I found, to my amazement, that in 1962 Krofft staged a nude puppet show featuring Liberace and Mae West with their wooden parts on full display — a performance that drew both celebrities and outraged picketers.
He would later tell the Associated Press, “We had to do something different. What else but nude dolls?”
The birth of Pufnstuf
The world would first come to know the Kroffts’ TV puppets through “H.R. Pufnstuf,” the dragon-mayor of a friendly island beset by a witch who rides a “Vroom Broom.”
(Insiders’ tip: Krofft told me Pufnstuf’s initials stand for “royal highness” spelled backward.)
H.R. Pufnstuf, Witchiepoo and Jimmy in the Sid and Marty Krofft show “H.R. Pufenstuf.”
But before he graced the Saturday airwaves, Pufnstuf came to life through Krofft’s partnership with theme parks around the country, in particular the show he created for the 1968 World’s Fair in San Antonio.
“I thought it would be hysterical to have a dragon with a cowboy hat and cowboy boots,” he said, “and I also gave him the name Luther because it was so religious in Texas. He became the symbol of the fair.”
Neither Krofft nor his brother knew anything about TV, and at the time, they considered Pufnstuf to be a make-or-break gamble. But in 1969, the world was more than ready for a psychedelic dragon and a golden talking flute.
To this day, Krofft insists neither Pufnstuf nor any of the shows that followed had anything to do with drugs. Not even “Lidsville,” a show about talking hats.
“Sigmund and the Sea Monsters” from Sid and Marty Krofft. Amazon/TNS
But in one nod to counterculture, Krofft told me that he insisted on British actors for “The Bugaloos,” which featured teen musicians wearing insect costumes. Unable to choose between the dozens who auditioned in London, the Kroffts finally brought in a celebrity judge to pick the cast:
Mick Jagger.
Yes, right around the time Mick Jagger wrote “Gimme Shelter,” he also cast “The Bugaloos.”
No disrespect to Mister Rogers, but nobody watched him on Saturday morning.
How did this happen?
At GalaxyCon this week, Krofft expects fans to approach him in tears, as often happens, or even to have him call their bed-ridden parents to offer blessings from a cherished past.
“How did this happen?” he asked me. “Who would know? You just don’t know where the hell your path is going to take you. Every single one of us wants to make some kind of an impact in our life.”
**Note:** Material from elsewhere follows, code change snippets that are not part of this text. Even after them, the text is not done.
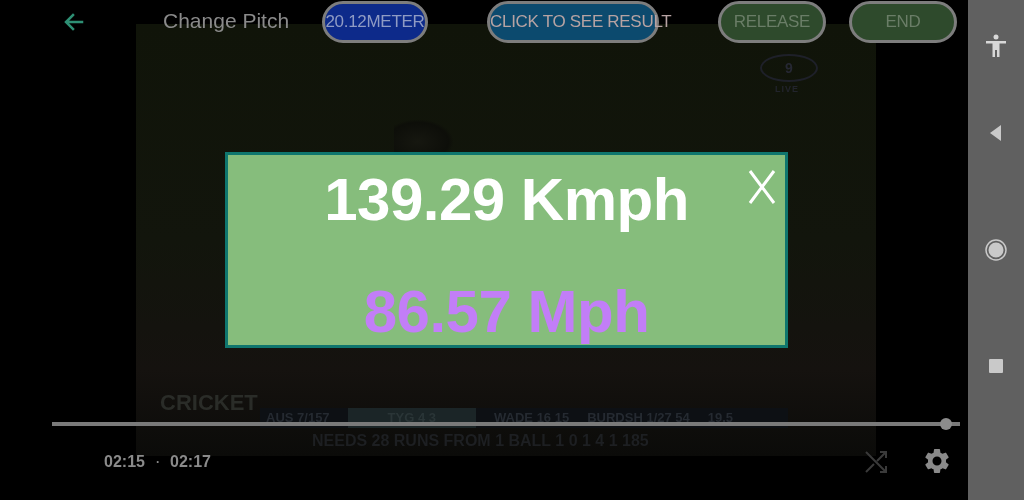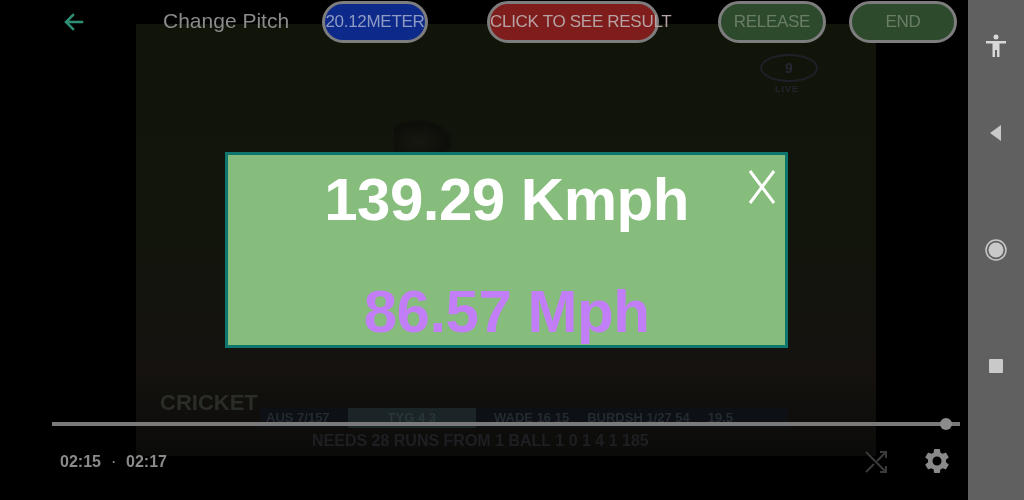--- a/index.html
+++ b/index.html
@@ -22,35 +22,35 @@
            color: #252a31; font-size: 13px; font-weight: bold; line-height: 20px; display: flex; gap: 18px; padding-left: 6px; white-space: nowrap; overflow: hidden; }
   .video .scorebar .team-chip { background: #1b2527; padding: 0 40px; color: #2a3537; }
   .video .ticker { position: absolute; left: 176px; top: 408px; width: 476px; height: 18px; color: #1d1f22; font-size: 16px; font-weight: bold; white-space: nowrap; overflow: hidden; }
 
   
   .back-btn { position: absolute; left: 58px; top: 6px; width: 32px; height: 32px; color: #2e8f74; font-size: 24px; line-height: 32px; text-align: center; cursor: pointer; }
   .title { position: absolute; left: 163px; top: 9px; color: #8a8a8a; font-size: 21px; text-align: center; }
   .pill { position: absolute; top: 1px; height: 42px; border-radius: 22px; border: 3px solid #7d7d7d;
           font-size: 17px; text-align: center; line-height: 36px; cursor: pointer; white-space: nowrap; letter-spacing: -0.3px; }
   .pill.pitch { left: 322px; width: 106px; background: #0d2a8a; color: #8f9bc4; }
-  .pill.result { left: 487px; width: 172px; background: #7f1d1d; color: #b7a3a3; }
+  .pill.result { left: 487px; width: 172px; background: #0c4a6e; color: #b7a3a3; }
   .pill.release { left: 718px; width: 108px; background: #2e4a2c; color: #6a7d67; }
   .pill.end { left: 849px; width: 108px; background: #2e4a2c; color: #6a7d67; }
 
   
   .dialog { position: absolute; left: 225px; top: 152px; width: 563px; height: 196px; background: #86bd7c; border: 3px solid #0f766e; }
   .dialog .kmph { position: absolute; left: 0; width: 100%; top: 10px; text-align: center; color: #ffffff; font-size: 60px; font-weight: bold; letter-spacing: -0.5px; }
   .dialog .mph { position: absolute; left: 0; width: 100%; top: 122px; text-align: center; color: #c27ef7; font-size: 60px; font-weight: bold; letter-spacing: -0.5px; }
   .dialog .close { position: absolute; right: 8px; top: 12px; width: 30px; height: 40px; cursor: pointer; }
 
   
   .seek { position: absolute; left: 52px; top: 422px; width: 908px; height: 4px; background: #7a7a7a; cursor: pointer; }
   .seek-thumb { position: absolute; left: 937px; top: 418px; width: 12px; height: 12px; border-radius: 50%; background: #8c8c8c; cursor: grab; }
 
-  .time { position: absolute; top: 453px; color: #8a8a8a; font-size: 16px; font-weight: bold; }
+  .time { position: absolute; top: 453px; color: #8a8a8a; font-size: 16px; font-weight: bold; margin-left: 44px; }
   .time.current { left: 60px; }
   .time.sep { left: 112px; font-size: 12px; top: 455px; }
   .time.total { left: 126px; }
 
   .shuffle-btn { position: absolute; left: 862px; top: 448px; width: 28px; height: 28px; cursor: pointer; }
   .settings-btn { position: absolute; left: 922px; top: 446px; width: 30px; height: 30px; cursor: pointer; }
 
   
   .navbar { position: absolute; left: 968px; top: 0; width: 56px; height: 500px; background: #606060; }
   .nav-btn { position: absolute; left: 12px; width: 32px; height: 32px; cursor: pointer; }

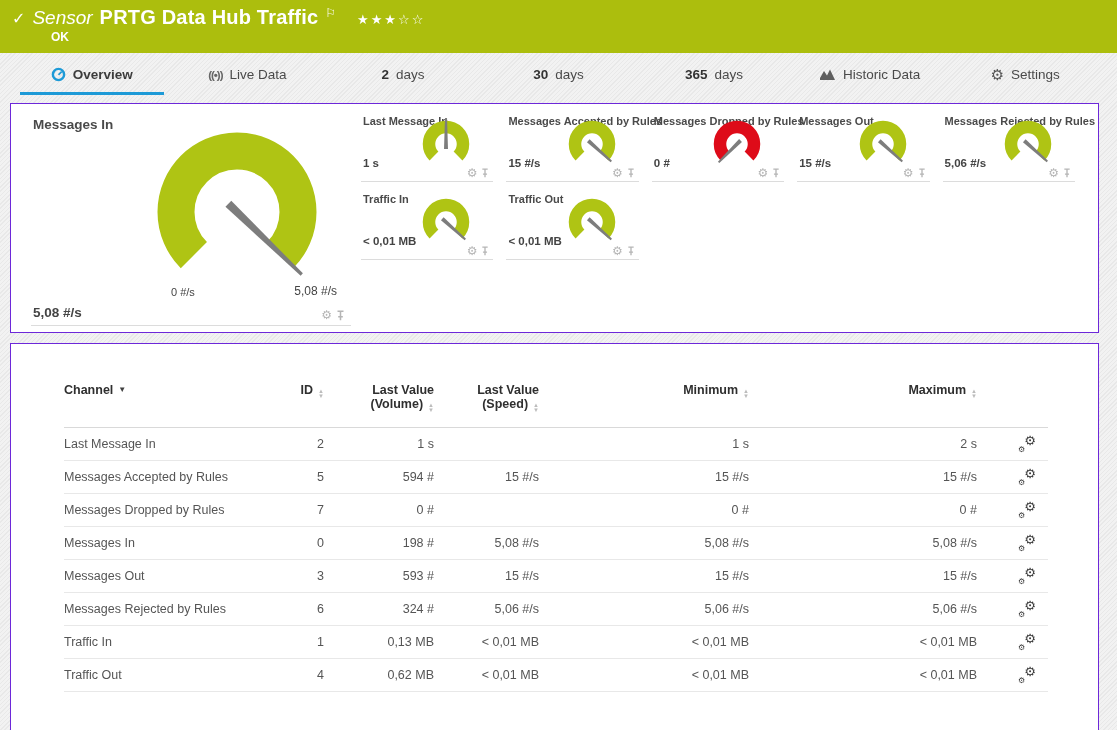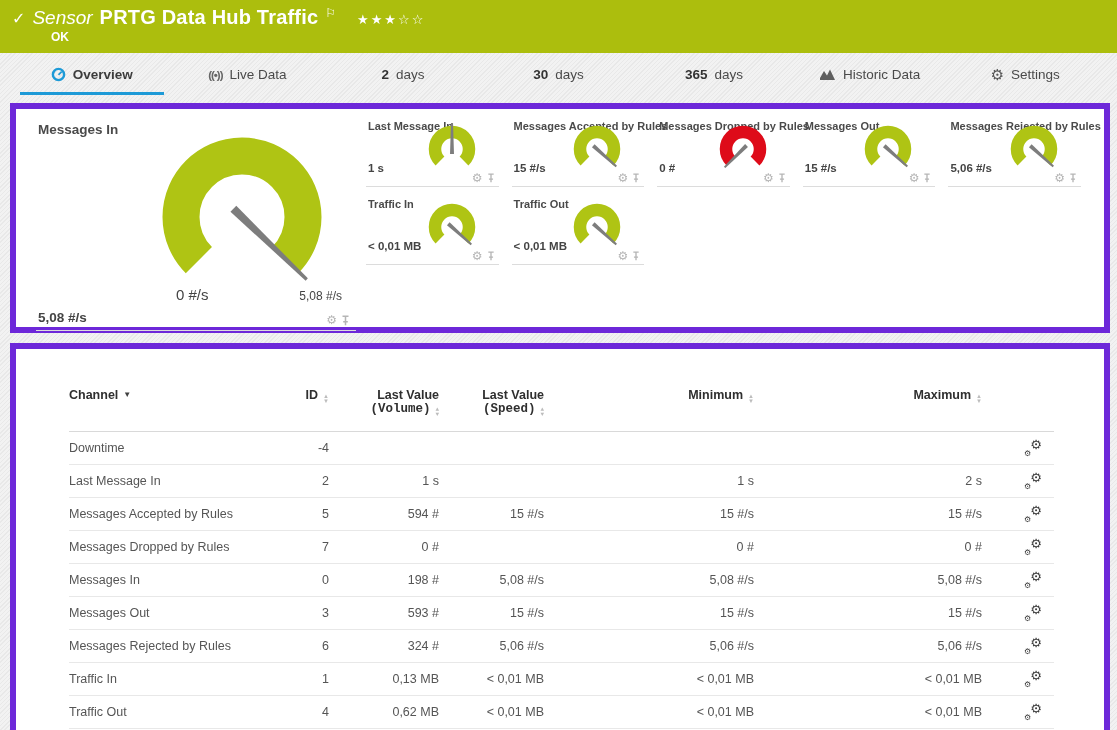--- a/index.html
+++ b/index.html
@@ -26,50 +26,50 @@
   .tab { flex:1; display:flex; align-items:center; justify-content:center; gap:7px;
          font-size:13.5px; color:#4a4a4a; cursor:pointer; margin:0 6px;
          border-bottom:3px solid transparent; padding-top:4px; white-space:nowrap; }
   .tab.active { border-bottom-color:#1d9ad7; font-weight:bold; color:#3c3c3c; }
   .tab b { color:#333; }
   .ticon { display:inline-flex; align-items:center; color:#666; font-size:13px; }
   .live-glyph { font-size:11.5px; font-weight:bold; letter-spacing:-1px; color:#666; }
   .gear-glyph { font-size:15px; color:#555; }
 
   
-  .panel { background:#fff; border:6px solid #6d28d9; margin:0 7px 0 10px;justify-content:space-between; }
+  .panel { background:#fff; border:1px solid #6d28d9; margin:0 18px 0 10px;justify-content:space-between; }
   .gauges-panel { margin-top:8px; height:230px; display:flex; padding:0 10px; }
   .table-panel  { margin-top:10px; height:400px; padding:39px 50px 0 53px; }
 
   
   .big-gauge { width:320px; margin:0 10px; position:relative; border-bottom:1px solid #dcdcdc; height:222px; flex:none; }
   .bg-label { position:absolute; top:13px; left:2px; font-size:13.5px; font-weight:bold; color:#4a4a4a; }
   .bg-svg { position:absolute; top:26px; right:14px; }
-  .bg-min { position:absolute; bottom:27px; left:140px; font-size:15px; color:#444; }
+  .bg-min { position:absolute; bottom:27px; left:140px; font-size:11px; color:#444; }
   .bg-max { position:absolute; bottom:27px; right:14px; font-size:12px; color:#444; }
   .bg-value { position:absolute; bottom:5px; left:2px; font-size:13.5px; font-weight:bold; color:#444; }
   .gicons { position:absolute; bottom:3px; right:6px; display:flex; gap:4px; align-items:center; color:#b9b9b9; }
   .gicons .ggear { font-size:12px; cursor:pointer; color:#b5b5b5; }
   .gicons .gpin { cursor:pointer; display:inline-flex; }
 
   
   .small-gauges { flex:1; display:grid; grid-template-columns:repeat(5,1fr); align-content:start; padding-top:0; }
   .gcell { position:relative; height:78px; border-bottom:1px solid #dcdcdc; margin-right:13px; }
   .gc-label { position:absolute; top:11px; left:2px; font-size:11px; font-weight:bold; color:#4a4a4a; white-space:nowrap; }
   .gc-value { position:absolute; bottom:12px; left:2px; font-size:11.5px; font-weight:bold; color:#444; }
   .gc-svg { position:absolute; top:13px; right:20px; }
   .gcell .gicons { bottom:1px; right:4px; }
 
   
   table { width:100%; border-collapse:collapse; table-layout:fixed; }
   col.c-channel{width:210px;} col.c-id{width:50px;} col.c-vol{width:110px;}
   col.c-speed{width:105px;} col.c-min{width:210px;} col.c-max{width:228px;} col.c-act{width:auto;}
   th { font-size:12.5px; color:#2f2f2f; font-weight:bold; text-align:right; vertical-align:top; padding:0 0 14px 0; }
   th.left { text-align:left; }
-  th .sub { display:block;font-family:Liberation Mono, monospace; }
+  th .sub { display:block; }
   td { font-size:12.5px; color:#555; text-align:right; height:33px; padding:0; border-top:1px solid #e8e8e8; }
   td.left { text-align:left; }
   tbody tr:first-child td { border-top:1px solid #d9d9d9; }
   tr.last td { border-bottom:1px solid #e8e8e8; }
   .sort-both { display:inline-flex; flex-direction:column; margin-left:5px; vertical-align:1px; }
   .sort-both i { font-style:normal; font-size:6px; line-height:5px; color:#bcbcbc; }
   .sort-desc { font-size:8px; color:#3f3f3f; margin-left:5px; vertical-align:2px; }
   th, .sort-both, .sort-desc { cursor:pointer; }
   .chset { position:relative; display:inline-block; width:18px; height:16px; cursor:pointer; text-align:left; }
   .chset .gb { position:absolute; top:-2px; right:0; font-size:13px; color:#3d3d3d; }
@@ -301,29 +301,20 @@
             </span></th>
           <th><span>Maximum</span><span class="sort-both">
               <i>▲</i>
               <i>▼</i>
             </span></th>
           <th><span></span></th>
         </tr>
       </thead>
     <tbody id="tbody">
         <tr>
-          <td class="left">Downtime</td>
-          <td>-4</td>
-          <td></td>
-          <td></td>
-          <td></td>
-          <td></td>
-          <td class="act-cell"><span class="chset"><span class="gb">⚙</span><span class="gs">⚙</span></span></td>
-        </tr>
-        <tr>
           <td class="left">Last Message In</td>
           <td>2</td>
           <td>1 s</td>
           <td></td>
           <td>1 s</td>
           <td>2 s</td>
           <td class="act-cell"><span class="chset"><span class="gb">⚙</span><span class="gs">⚙</span></span></td>
         </tr>
         <tr>
           <td class="left">Messages Accepted by Rules</td>

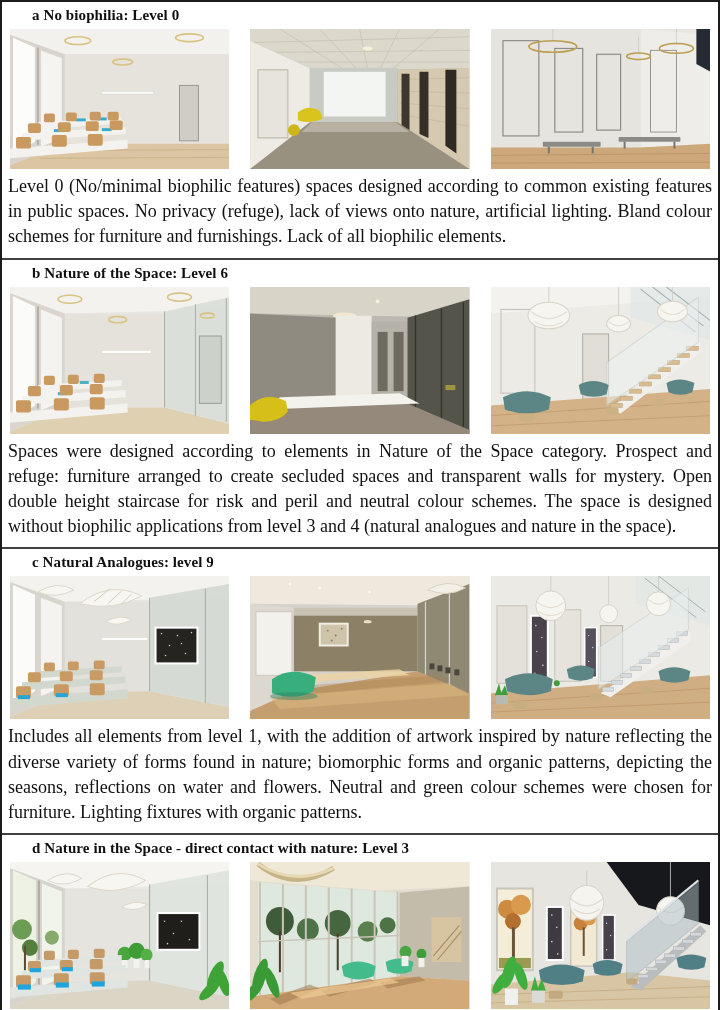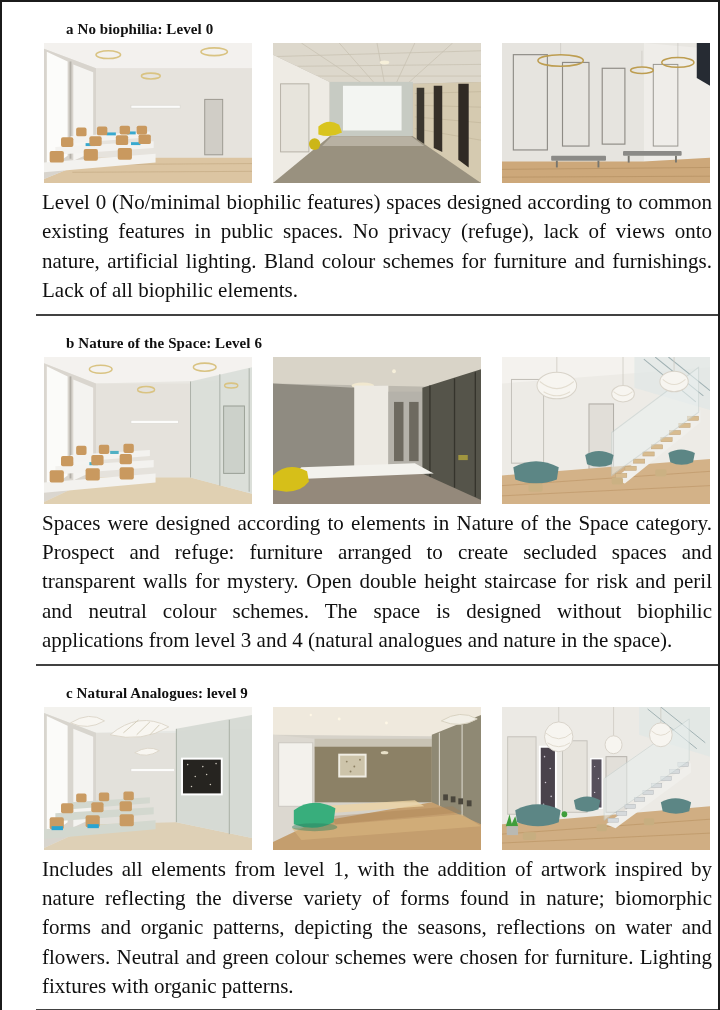--- a/index.html
+++ b/index.html
@@ -1,28 +1,28 @@
 <!DOCTYPE html>
 <html><head>
 <meta charset="utf-8">
 <style>
   html,body{margin:0;padding:0;background:#ffffff;}
   .figure{width:720px;box-sizing:border-box;border:2px solid #1b1b1b;background:#fff;
           font-family:"Liberation Serif","DejaVu Serif",serif;color:#101010;}
-  .panel{padding:14px 0 1px 0;margin-left:34px;}
+  .panel{padding:0 0 1px 0;}
   .panel + .panel{border-top:2px solid #414141;}
   .panel-header{margin:0;padding:5px 8px 2px 30px;font-size:15px;font-weight:bold;letter-spacing:.1px;}
   .img-row{display:flex;gap:21px;padding:3px 8px 0 8px;}
   .render{flex:1;overflow:hidden;background:#fdfdfd;}
   .render svg{width:100%;height:100%;display:block;}
   .sec-a .render{height:140px;}
   .sec-b .render{height:147px;}
   .sec-c .render{height:143px;}
   .sec-d .render{height:147px;}
-  .panel-text{margin:5px 6px 7px 6px;font-size:21px;line-height:1.4;text-align:justify;}
+  .panel-text{margin:5px 6px 7px 6px;font-size:18px;line-height:1.4;text-align:justify;}
 </style>
 </head>
 <body>
 
 <div class="figure">
 
   <section class="panel sec-a">
     <h3 class="panel-header">a No biophilia: Level 0</h3>
     <div class="img-row">
 
@@ -468,20 +468,21 @@
               <circle cx="66" cy="108" r="3"></circle>
             </g>
           <rect x="5" y="120" width="12" height="9" fill="#b9b9b3"></rect>
         </svg>
       </div>
     </div>
     <p class="panel-text">Includes all elements from level 1, with the addition of artwork inspired by nature reflecting the diverse variety of forms found in nature; biomorphic forms and organic patterns, depicting the seasons, reflections on water and flowers. Neutral and green colour schemes were chosen for furniture. Lighting fixtures with organic patterns.</p>
   </section>
 
   <section class="panel sec-d">
+    <h3 class="panel-header">d Nature in the Space - direct contact with nature: Level 3</h3>
     <div class="img-row">
 
       <div class="render">
         <svg viewBox="0 0 220 144" preserveAspectRatio="none" role="img" aria-label="classroom-tree-views-potted-plants">
           <rect width="220" height="144" fill="#e9eae6"></rect>
           <polygon points="0,0 220,0 220,22 55,26 0,6" fill="#f5f4f0"></polygon>
           <rect x="55" y="26" width="85" height="92" fill="#e5e4de"></rect>
           <polygon points="0,6 55,26 55,118 0,142" fill="#d6d4cc"></polygon>
           <polygon points="3,8 26,18 26,118 3,134" fill="#edf2e4"></polygon>
           <g>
He suggests Raleigh fans dig through the attics to find a dusty old talking flute or a “Land of the Lost” action figure.
He’ll sign them, he promises, and make us all millionaires.
GalaxyCon in Raleigh
Who is attending: Sid Krofft, William Shatner, Marisa Tomei, Linda Hamilton, Jon Bernthal, Ron Perlman, actors from the “Scream” movies, actors from “What We Do In the Shadows,” actors from “The Last Airbender,” Walter Koeing, Wil Wheaton.
Also available: Exhibition Hall, Cosplay competitions and Cosplay Lounge, anime events, gaming.
Free: Watch for the many costumed GalaxyCon attendees near City Plaza, the Marriott area of Fayetteville Street and around the Raleigh Convention Center.